A few months ago, I was thinking about all the things I'd teach you one day and realized I'd never be able to teach you to program, because I didn't know how.  It was something I'd always desperately wanted to learn but with a resigned attitude, I just assumed I'd never have the right kind of brain for it.  Then, with you sitting on my lap, I decided that that needed to change.  I threw myself at the subject and soon discovered that I did have an aptitude for it after all, and it was far more creative and far more enjoyable than I ever thought it would be.  As I write this, I'm gleefully imagining little games of charades that we'll play one day when you are little to help you understand the logic of coding and programming.  

And so I understand now that I don't need to live in fear of what happened to you, or what might happen to your sister.  In the same way that the fire stained the forest black for just a short time before spurning a Spring of fresh life, a trauma or tragedy can spurn a Spring in your own life, if you are willing to let it.  

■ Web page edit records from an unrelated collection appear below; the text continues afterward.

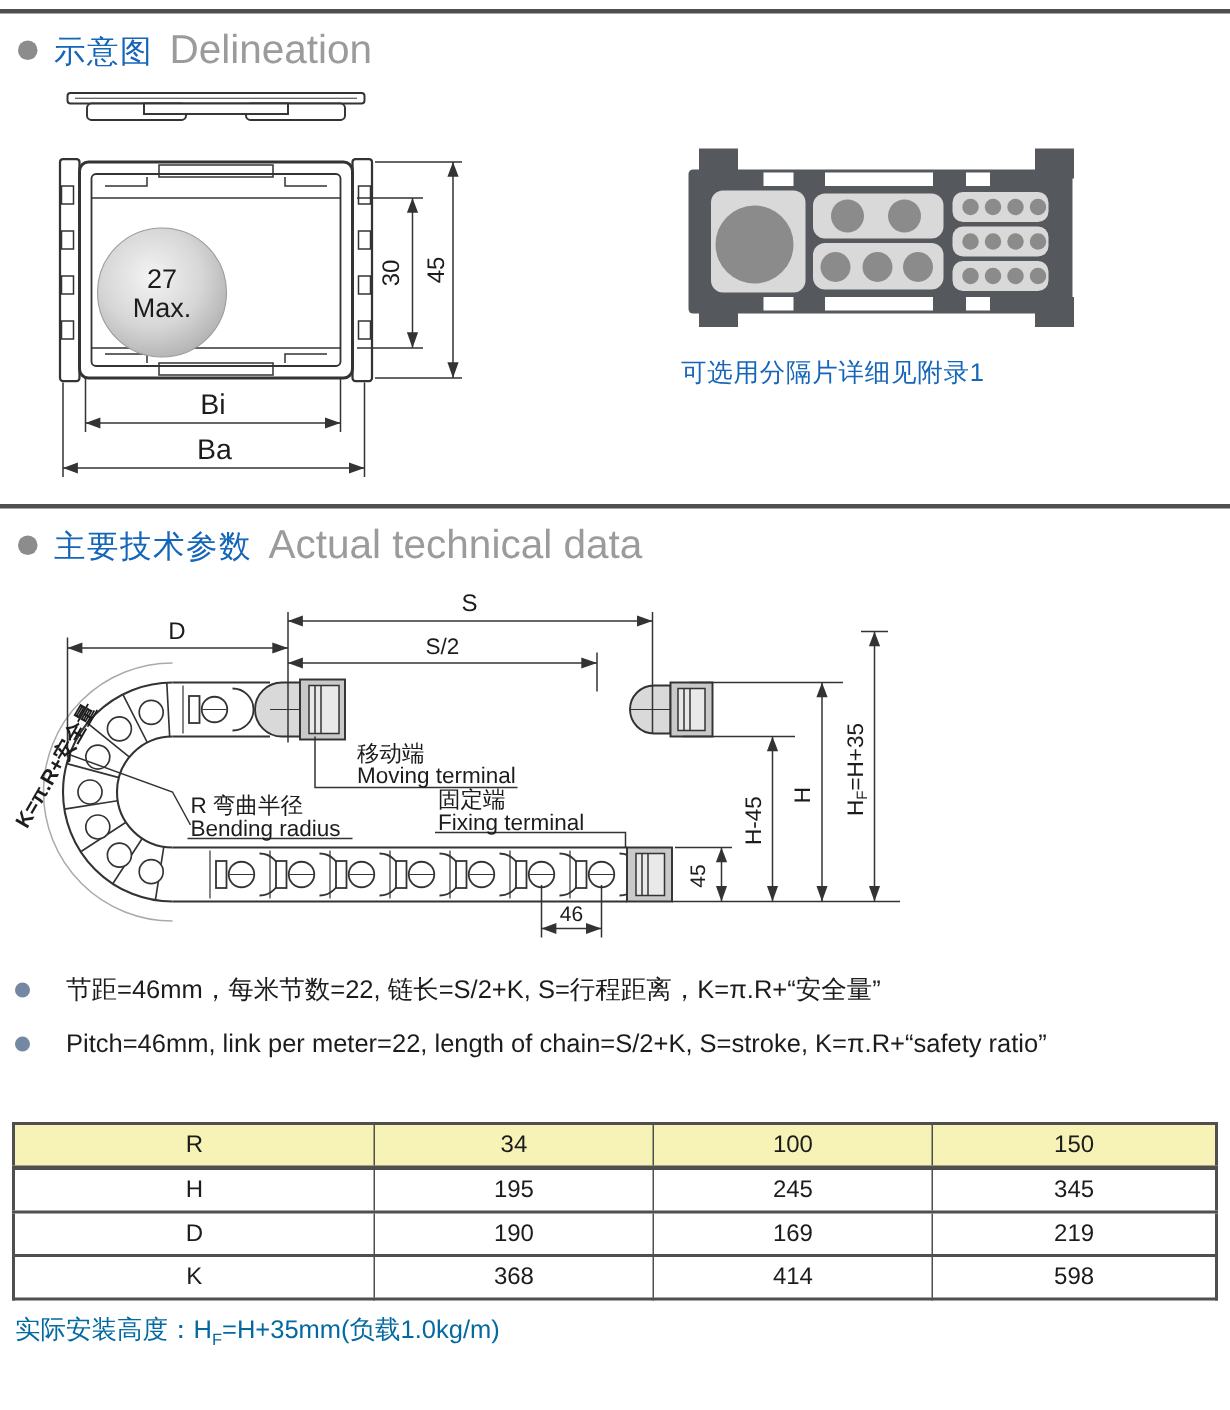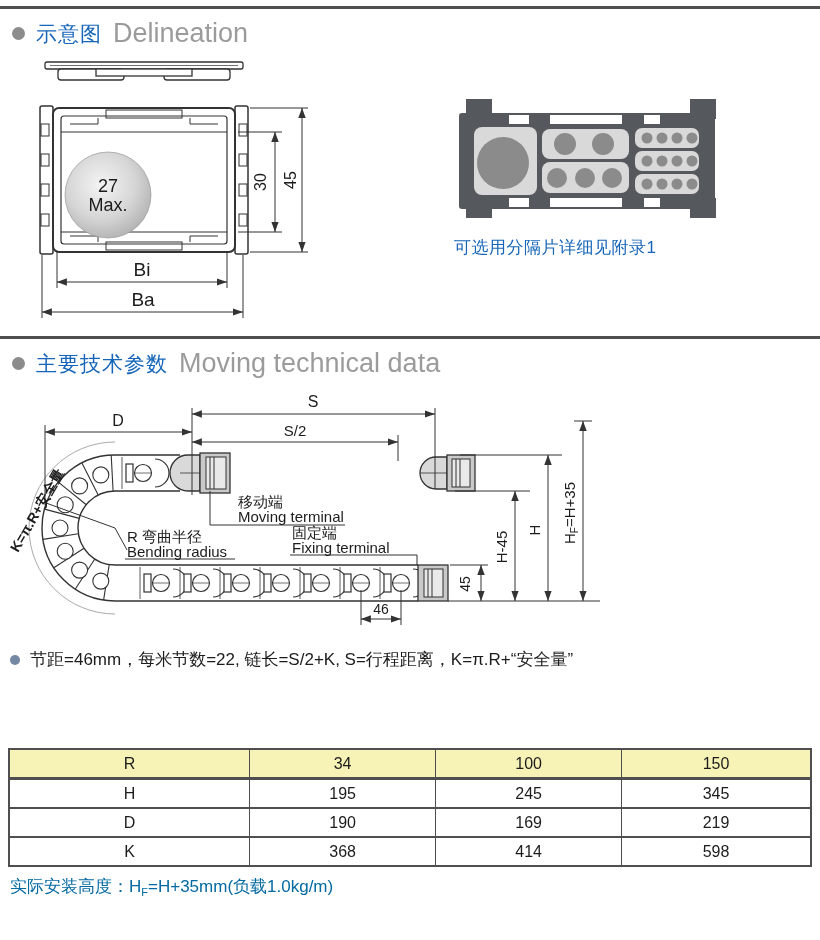--- a/index.html
+++ b/index.html
@@ -148,7 +148,7 @@
 <div class="sec" style="top:336px">
   <span class="dot"></span>
   <span class="zh">主要技术参数</span>
-  <span class="en">Moving technical data</span>
+  <span class="en">Actual technical data</span>
 </div>
 
 <svg class="abs" style="left:0;top:385px" width="820" height="255" viewBox="0 0 820 255">

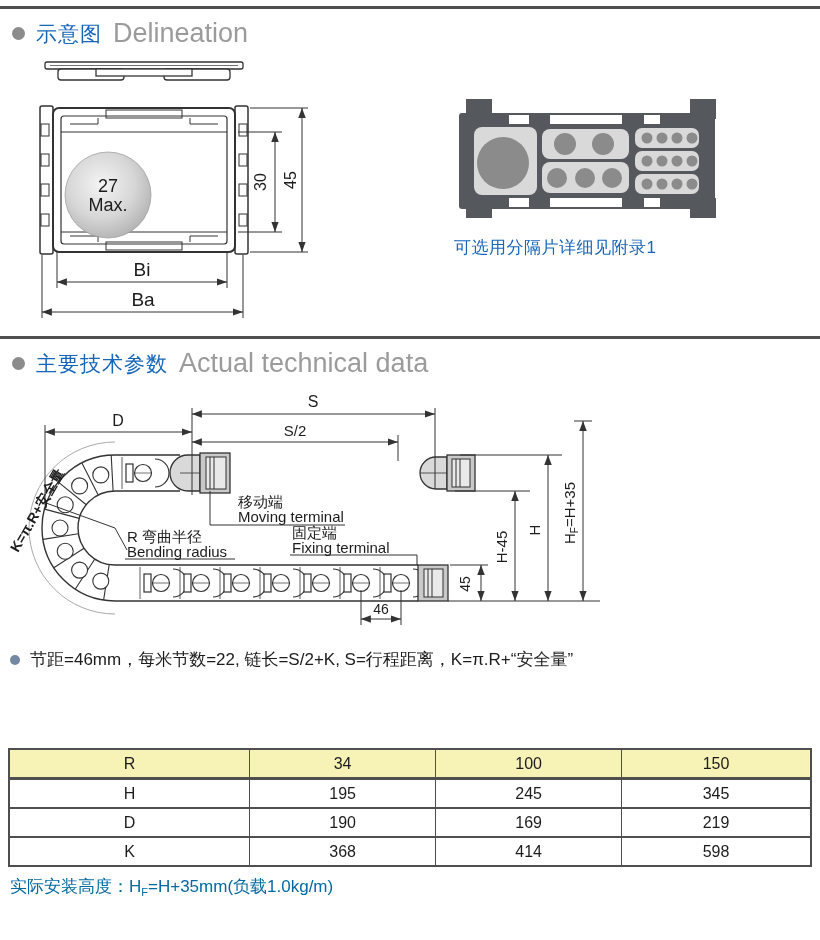--- a/index.html
+++ b/index.html
@@ -12,7 +12,7 @@
   .en{color:#9b9b9b;font-size:27px}
   .cap{color:#1565b8;font-weight:normal;font-size:17px;margin:6px 0 0 2px;letter-spacing:.5px}
   .notes{position:absolute;left:10px;top:648px;width:800px}
-  .note{font-size:17px;color:#1c1c1c;display:flex;align-items:center;gap:10px;margin-bottom:15px}
+  .note{font-size:17px;color:#1c1c1c;display:flex;align-items:center;gap:24px;margin-bottom:15px}
   .ndot{width:10px;height:10px;border-radius:50%;background:#7488a4;flex:0 0 auto}
   table.spec{position:absolute;left:8px;top:748px;width:804px;border-collapse:collapse;
              border:2px solid #4f4f4f}

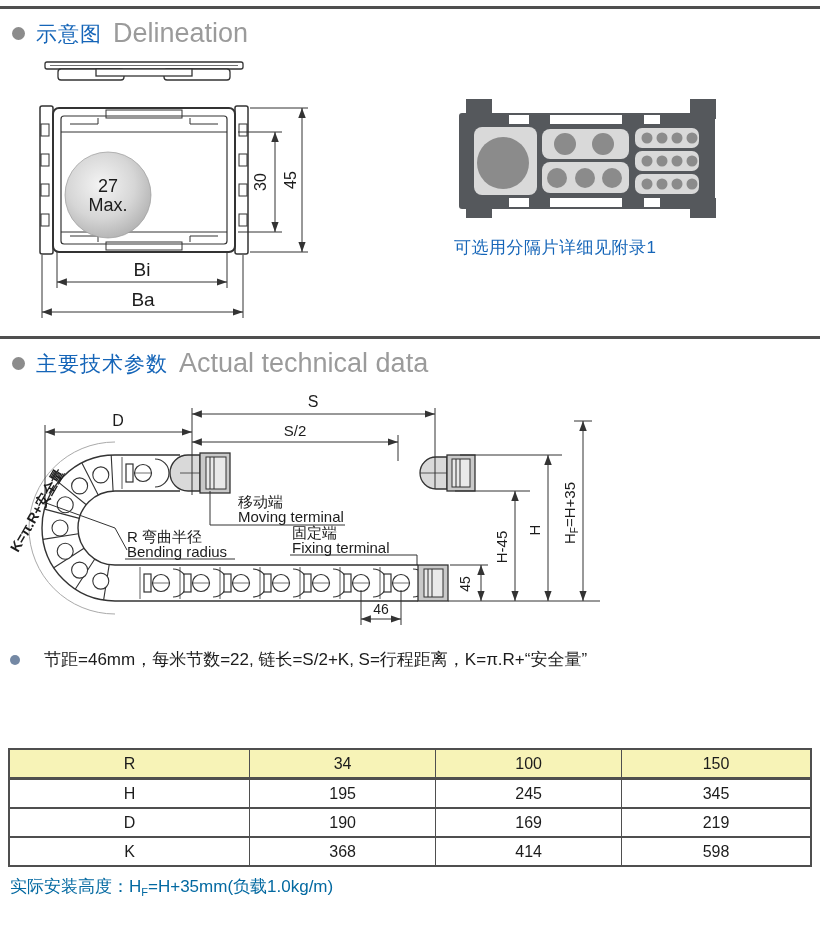--- a/index.html
+++ b/index.html
@@ -267,6 +267,10 @@
     <span class="ndot"></span>
     <span>节距=46mm，每米节数=22, 链长=S/2+K, S=行程距离，K=π.R+“安全量”</span>
   </div>
+  <div class="note">
+    <span class="ndot"></span>
+    <span>Pitch=46mm, link per meter=22, length of chain=S/2+K, S=stroke, K=π.R+“safety ratio”</span>
+  </div>
 </div>
 
 <table class="spec">

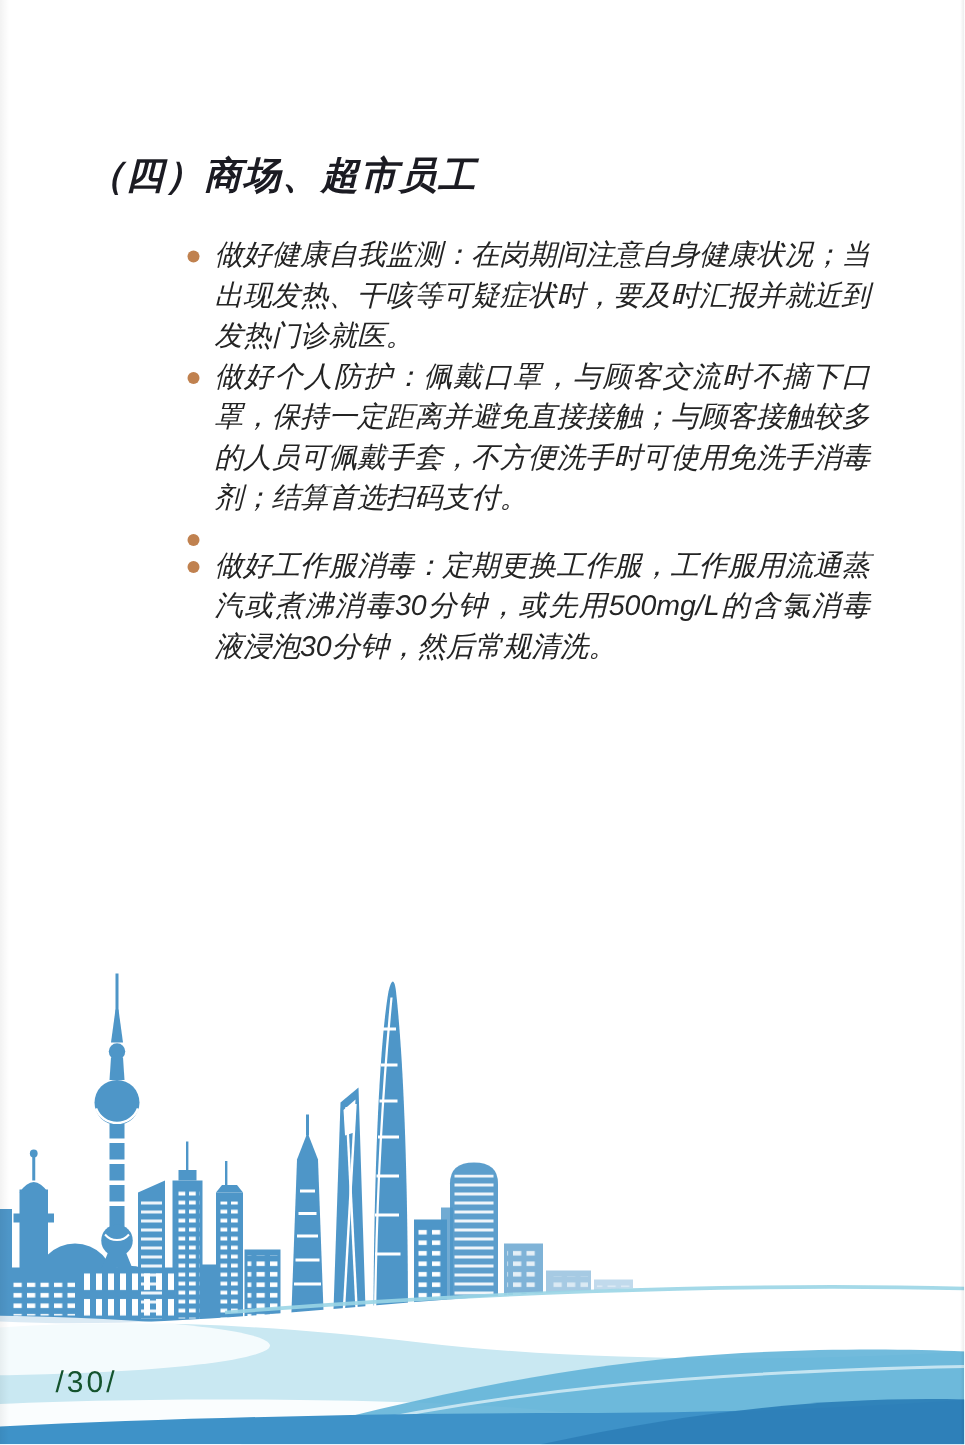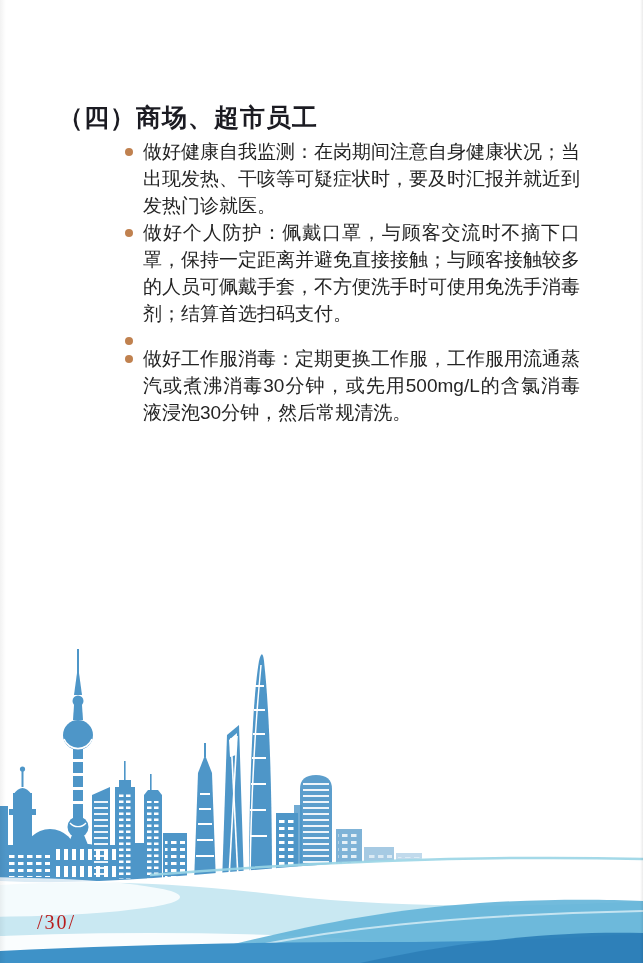--- a/index.html
+++ b/index.html
@@ -11,7 +11,7 @@
   .page::after { content:""; position:absolute; right:0; top:0; bottom:0; width:3px;
     background:linear-gradient(to left, rgba(0,0,0,.08), rgba(0,0,0,0)); z-index:5; }
 
-  .content { position:absolute; left:0; top:0; width:627px; padding:101px 0 0 58px; z-index:3; }
+  .content { position:absolute; left:0; top:0; width:627px; padding:101px 0 0 58px; z-index:3;font-style:italic; }
   h1.title { font-size:25px; font-weight:bold; color:#1b1b22; line-height:32px; letter-spacing:1px; }
 
   ul.points { list-style:none; margin-top:5px; }

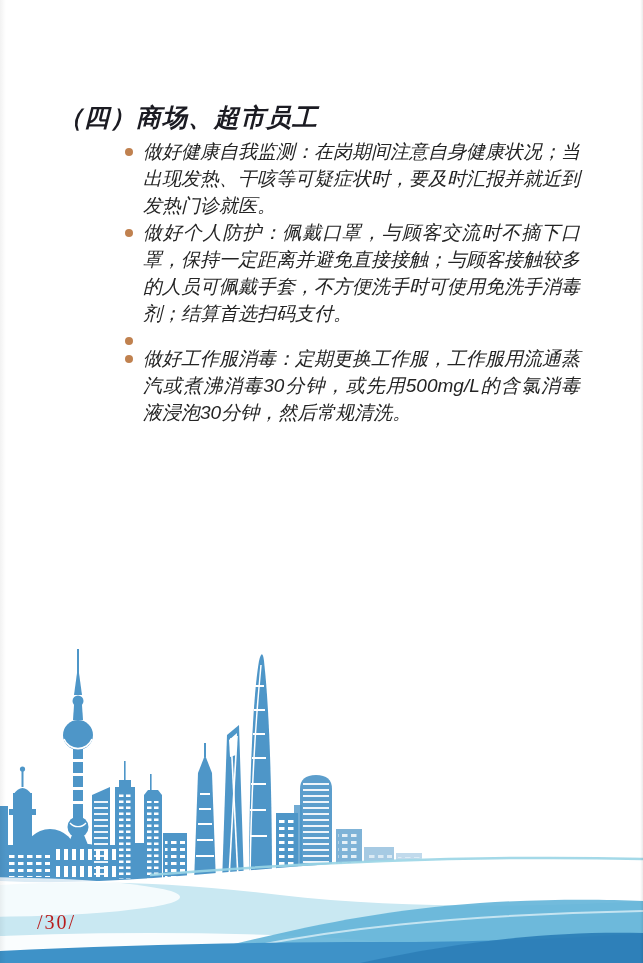--- a/index.html
+++ b/index.html
@@ -14,7 +14,7 @@
   .content { position:absolute; left:0; top:0; width:627px; padding:101px 0 0 58px; z-index:3;font-style:italic; }
   h1.title { font-size:25px; font-weight:bold; color:#1b1b22; line-height:32px; letter-spacing:1px; }
 
-  ul.points { list-style:none; margin-top:5px; }
+  ul.points { list-style:none; margin-top:24px; }
   ul.points li { display:flex; align-items:flex-start; }
   .dot { flex:0 0 8px; width:8px; height:8px; border-radius:50%; background:#c0814f; margin:10px 10px 0 67px; }
   .ptxt { width:437px; font-size:19px; line-height:27px; color:#242424; text-align:justify;

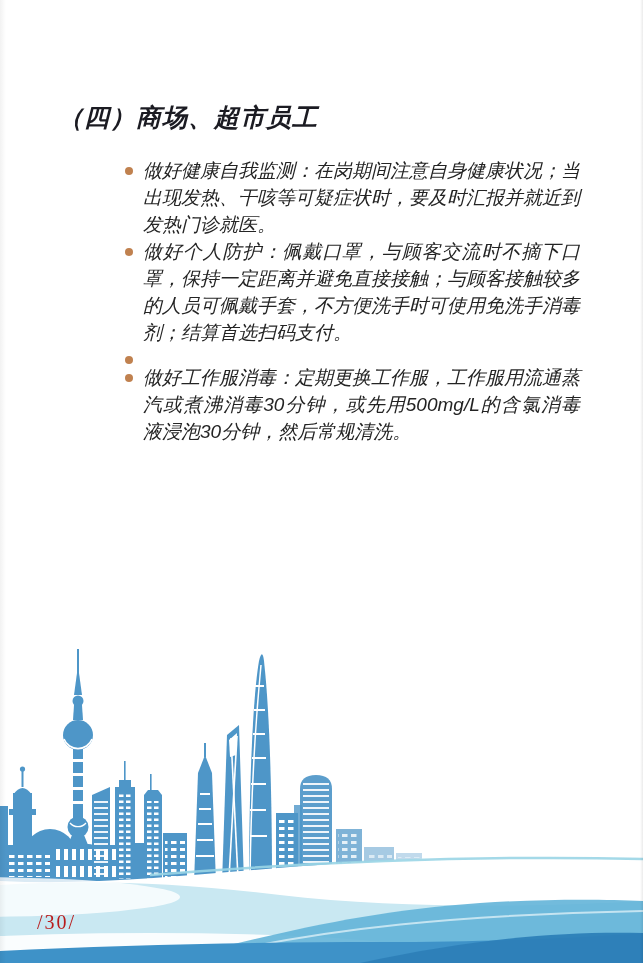--- a/index.html
+++ b/index.html
@@ -24,7 +24,7 @@
   .waves   { position:absolute; left:0; top:845px; width:643px; height:118px; z-index:2; }
 
   .pagenum { position:absolute; left:37px; top:911px; z-index:4; font-size:20px;
-             color:#b91c1c; letter-spacing:2px; font-family:Liberation Serif, serif; }
+             color:#14532d; letter-spacing:2px; font-family:Liberation Sans, sans-serif; }
 </style>
 </head>
 <body>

A day or two ago, we were walking at sunrise on the first day of Autumn.  The rabbits were out in force.  You pointed and squealed with glee as they darted through the grass.  I stopped.  Knelt down next to the stroller and took a deep breath.  I wanted to remember that moment clearly, because it was the moment I wondered whether these could be the best years of my life.  And the moment I realized that the only true tragedy would be if I let any part of those years be smothered by unnecessary fear.